[EXTRACTED INFORMATION — start]
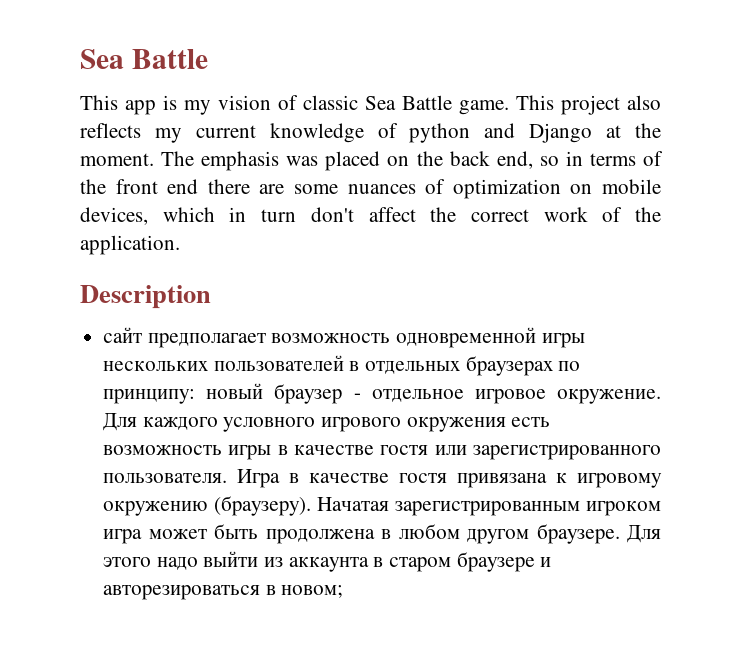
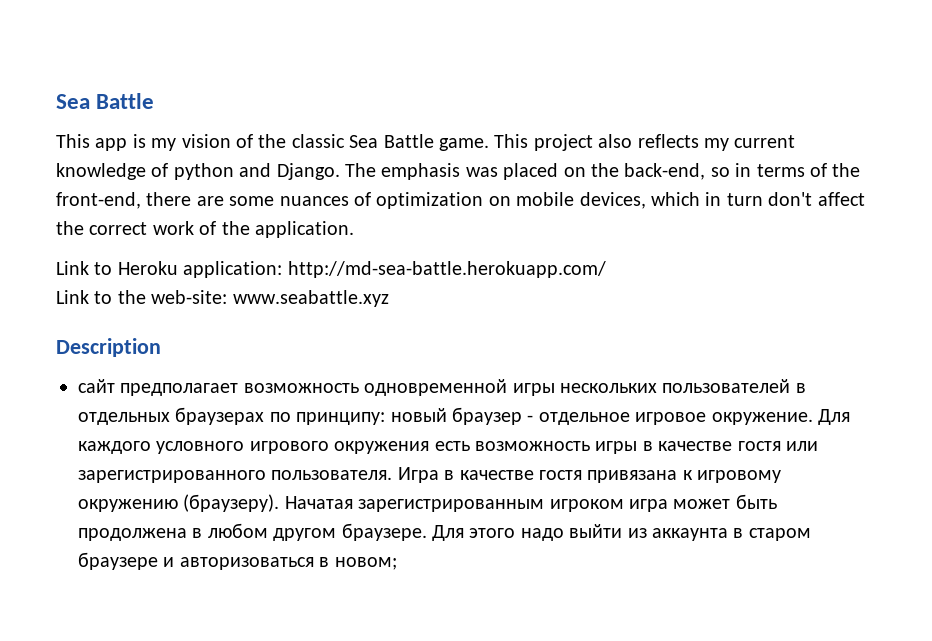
(298, 102) none -> [258,134,287,148] the
[529,123,662,143] [80,153,154,166] Django at the moment. -> [276,163,340,180] Django.
[449,151,533,169] back end, -> [624,163,706,180] back-end,
[115,179,199,194] front end -> [56,192,141,209] front-end,
(180, 245) none -> [56,261,606,278] [56,290,389,307] // Link to Heroku application: http://md-sea-battle.herokuapp.com/ // Link to the web-site: www.seabattle.xyz
[103,585,261,600] авторезироваться -> [179,557,314,570] авторизоваться

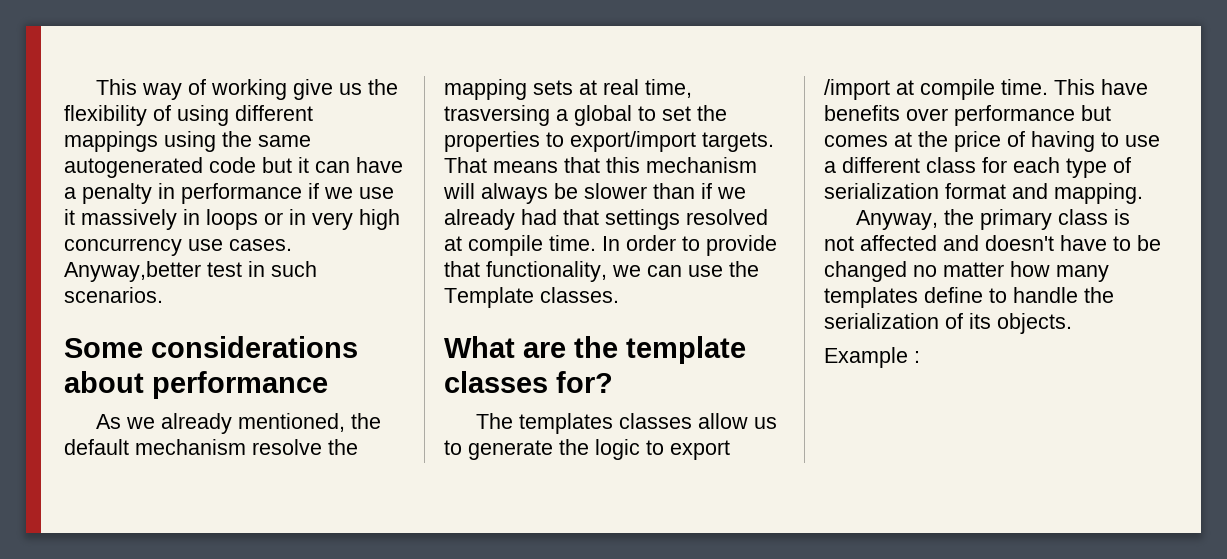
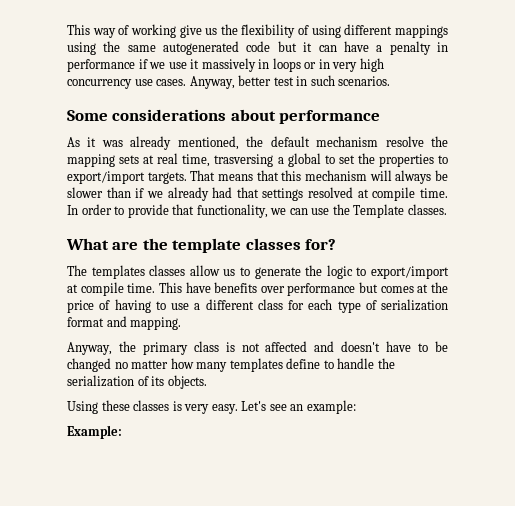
[64,261,201,282] Anyway,better -> [189,75,272,89] Anyway, better
[126,417,156,429] we -> [87,137,123,147] it was
[670,440,730,460] [824,79,890,100] export /import -> [371,266,449,279] export/import
[824,347,920,368] Example : -> [67,400,356,414] [67,425,122,439] Using these classes is very easy. Let's see an example: // Example:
[EXTRACTED INFORMATION — finish]
PROBLEM DETAILS >>
Exact copy, pictures excluded: restate every record above word for word.

TASK RESULT >>
(298, 102) none -> [258,134,287,148] the
[529,123,662,143] [80,153,154,166] Django at the moment. -> [276,163,340,180] Django.
[449,151,533,169] back end, -> [624,163,706,180] back-end,
[115,179,199,194] front end -> [56,192,141,209] front-end,
(180, 245) none -> [56,261,606,278] [56,290,389,307] // Link to Heroku application: http://md-sea-battle.herokuapp.com/ // Link to the web-site: www.seabattle.xyz
[103,585,261,600] авторезироваться -> [179,557,314,570] авторизоваться

[64,261,201,282] Anyway,better -> [189,75,272,89] Anyway, better
[126,417,156,429] we -> [87,137,123,147] it was
[670,440,730,460] [824,79,890,100] export /import -> [371,266,449,279] export/import
[824,347,920,368] Example : -> [67,400,356,414] [67,425,122,439] Using these classes is very easy. Let's see an example: // Example:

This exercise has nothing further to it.